Wien (OTS/SPW-K) - "Die FPÖ möchte ein gänzliches Verbot der Straßenprostitution - wie so oft ist diese einfache Antwort eine falsche. Nicht alle Probleme lassen sich durch Verbote lösen", so Wiener SP-Landtagsabgeordnete Nurten Yilmaz am Mittwoch. "Deshalb hat Rot-Grün einen sachlichen Zugang: Uns geht es zuallererst um Wohl und Sicherheit der AnrainerInnen und der Sex-ArbeiterInnen. Das Wiener Prostitutionsgesetz schafft Transparenz, Rechtssicherheit und vergleichsweise gute Bedingungen."

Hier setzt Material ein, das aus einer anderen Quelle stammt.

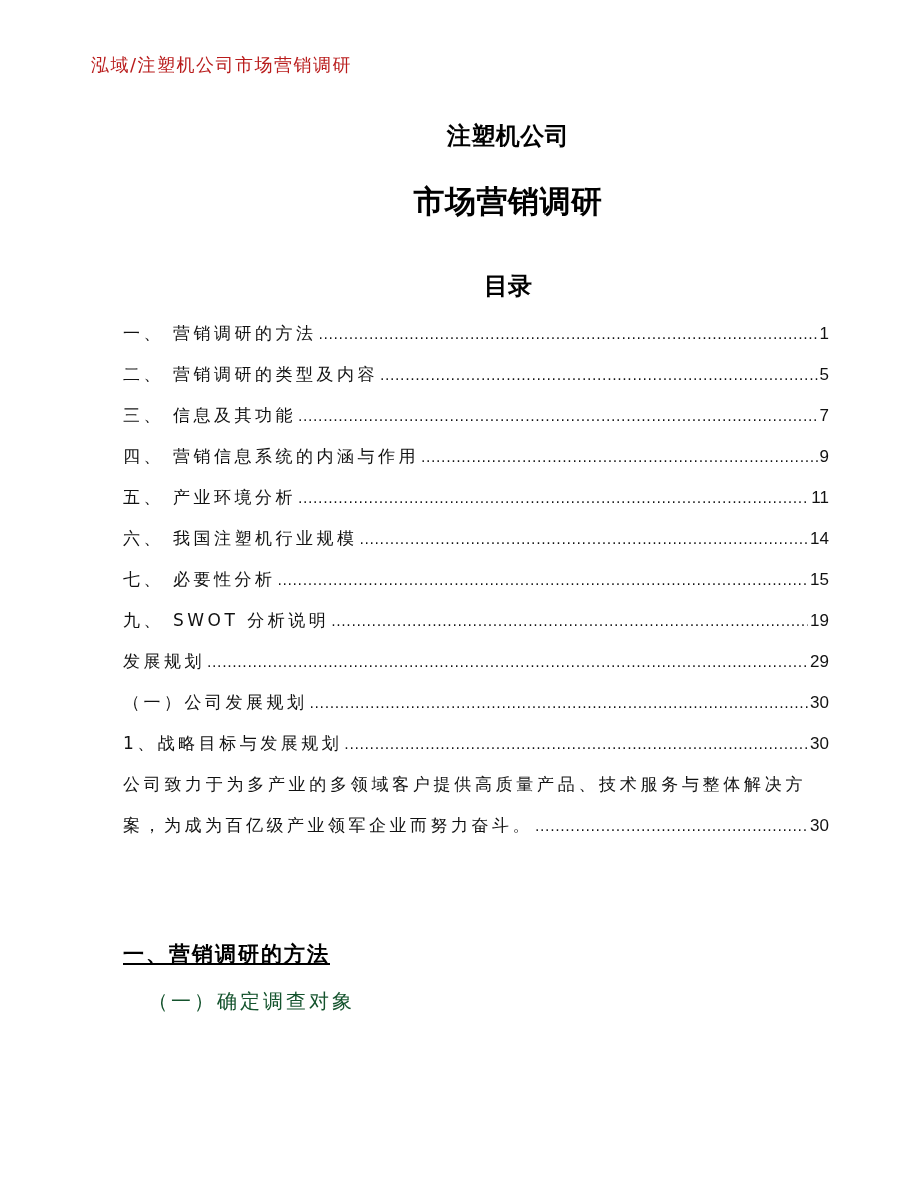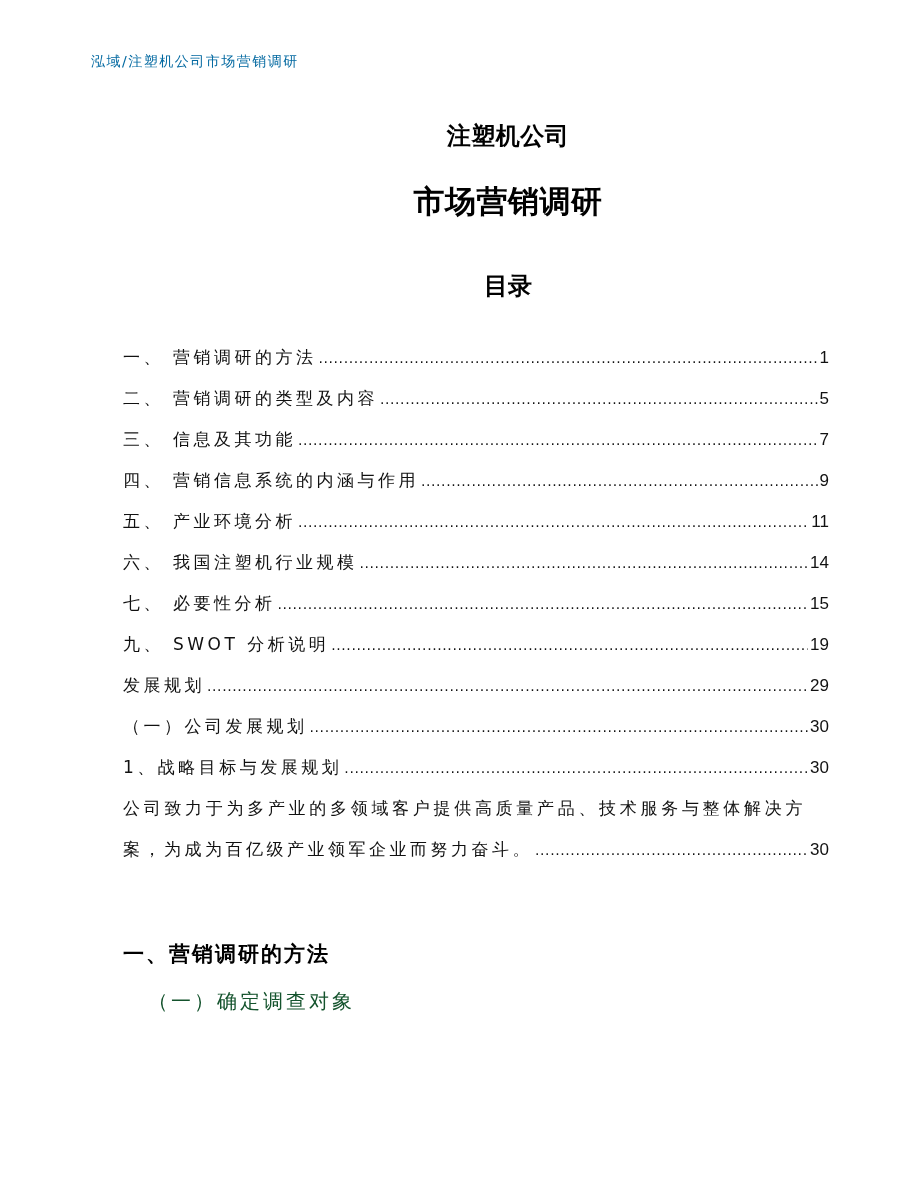--- a/index.html
+++ b/index.html
@@ -5,7 +5,7 @@
   html, body { margin: 0; padding: 0; background: #ffffff; }
   body { width: 920px; height: 1191px; position: relative; overflow: hidden;
          font-family: "DejaVu Sans", "Liberation Sans", sans-serif; color: #111; }
-  .header { position: absolute; left: 91px; top: 53px; font-size: 14px; color: #0369a1; letter-spacing: 1.5px; }
+  .header { position: absolute; left: 91px; top: 53px; font-size: 18px; color: #b91c1c; letter-spacing: 1.5px; }
   .title { position: absolute; left: 0; width: 920px; text-align: center; font-weight: bold; color: #000; padding-left: 48px; }
   .t1 { top: 120px; font-size: 24px; letter-spacing: 0.5px; }
   .t2 { top: 181px; font-size: 31px; letter-spacing: 0.5px; }

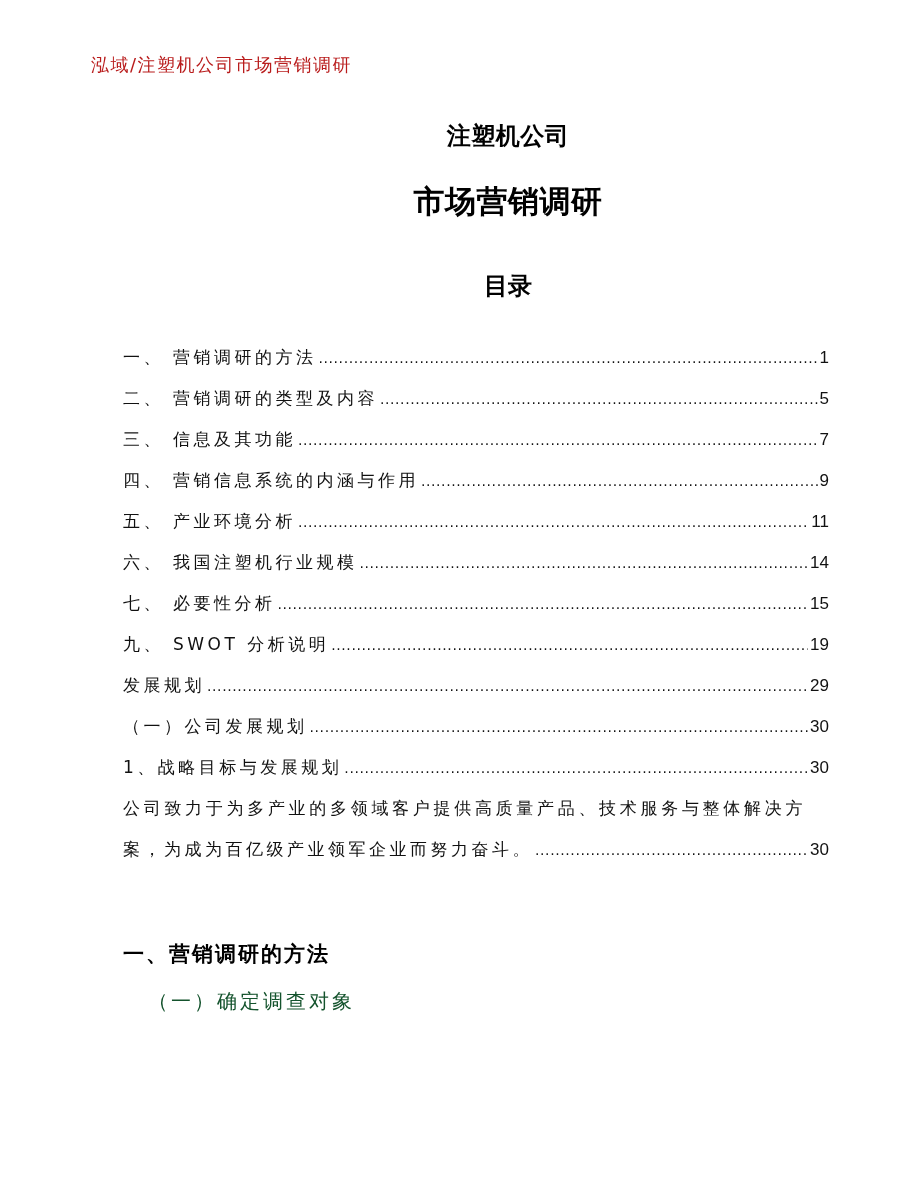--- a/index.html
+++ b/index.html
@@ -10,7 +10,7 @@
   .t1 { top: 120px; font-size: 24px; letter-spacing: 0.5px; }
   .t2 { top: 181px; font-size: 31px; letter-spacing: 0.5px; }
   .toc-h { top: 270px; font-size: 24px; }
-  .toc { position: absolute; left: 123px; top: 322px; width: 706px; margin-top: 24px; }
+  .toc { position: absolute; left: 123px; top: 322px; width: 706px; }
   .toc-row { display: flex; align-items: baseline; height: 41px; font-size: 17px; letter-spacing: 3.5px; color: #111; }
   .toc-row .lbl { white-space: nowrap; }
   .toc-row .dots { flex: 1; overflow: hidden; white-space: nowrap; letter-spacing: 0; margin: 0 2px; }

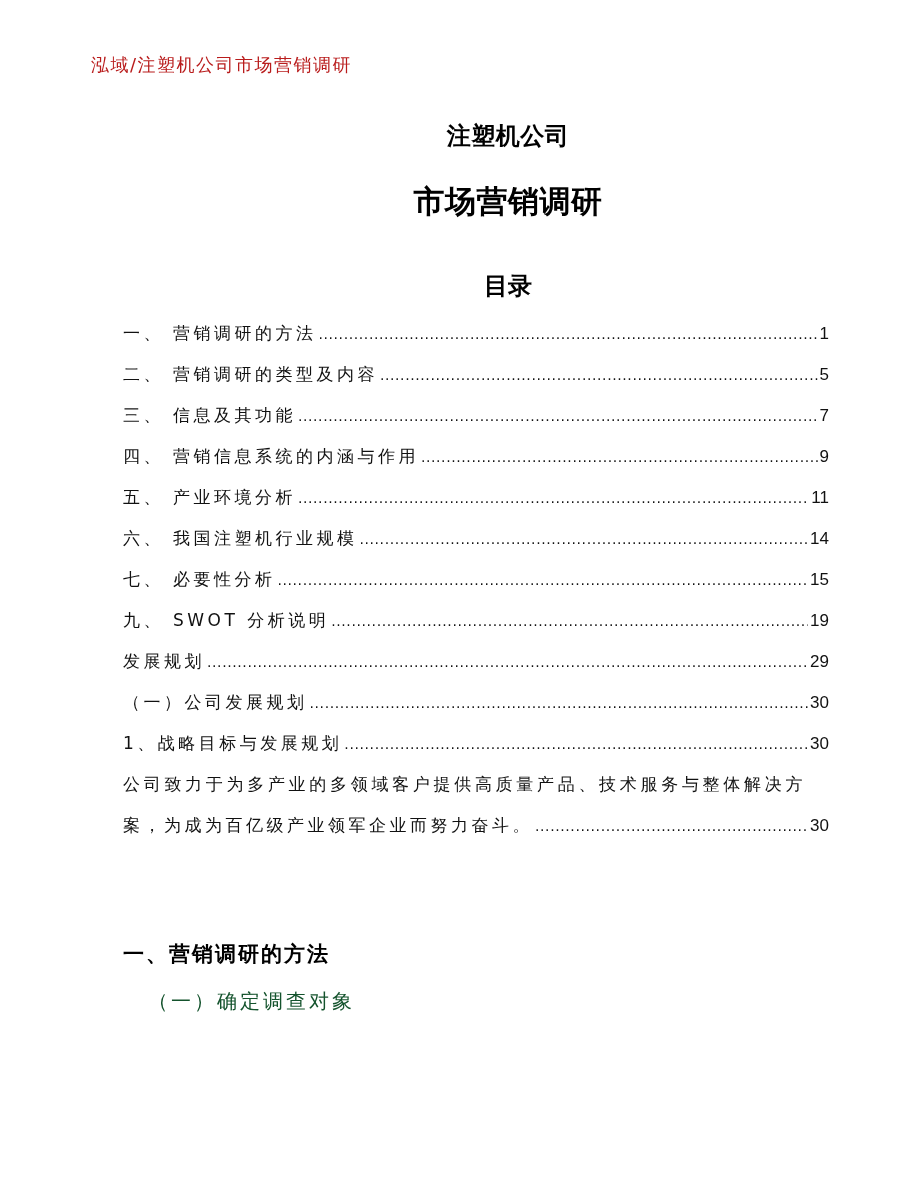--- a/index.html
+++ b/index.html
@@ -17,7 +17,7 @@
   .toc-row .dots::after { content: "........................................................................................................................................................................................................................................"; font-size: 14px; letter-spacing: 0.6px; }
   .toc-row .pg { letter-spacing: 0; font-family: "Liberation Sans", sans-serif; font-size: 17px; }
   .para-line { height: 41px; font-size: 17px; letter-spacing: 3.7px; white-space: nowrap; }
-  .h1 { position: absolute; left: 123px; top: 940px; font-size: 21px; font-weight: bold; letter-spacing: 2px; color: #000; }
+  .h1 { position: absolute; left: 123px; top: 940px; font-size: 21px; font-weight: bold; letter-spacing: 2px; color: #000; text-decoration: underline; }
   .h2 { position: absolute; left: 148px; top: 988px; font-size: 20px; letter-spacing: 3px; color: #14532d; text-align: right; }
 </style>
 </head>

In Wien sind 3.300 Prostituierte gemeldet, der Großteil arbeitet in Lokalen. "Durch das Gesetz sind nur mehr halb so viele Prostituierte auf der Straße, in Wohngebieten ist Straßenprostitution nicht mehr erlaubt, für Sicherheit sorgt das von der Stadt Wien finanzierte Sreetwork, das auch über Ausstiegsmöglichkeiten berät. Erstmals gibt es auch eine Meldepflicht und Hygienevorschriften für Lokale. Mit dem Gesetz werden auch Freier bestraft, sollten sie in unerlaubten Gebieten anbahnen."

Yilmaz weiter: "Ein Verbot nimmt in Kauf, dass Prostitution illegal, aber trotzdem stattfindet. Das bedeutet keine Kontrolle, keinen Überblick. Das Wiener Prostitutionsgesetz hat deutliche Verbesserungen für AnrainerInnen und SexarbeiterInnen gebracht. Alles zu verbieten ist der falsche Weg."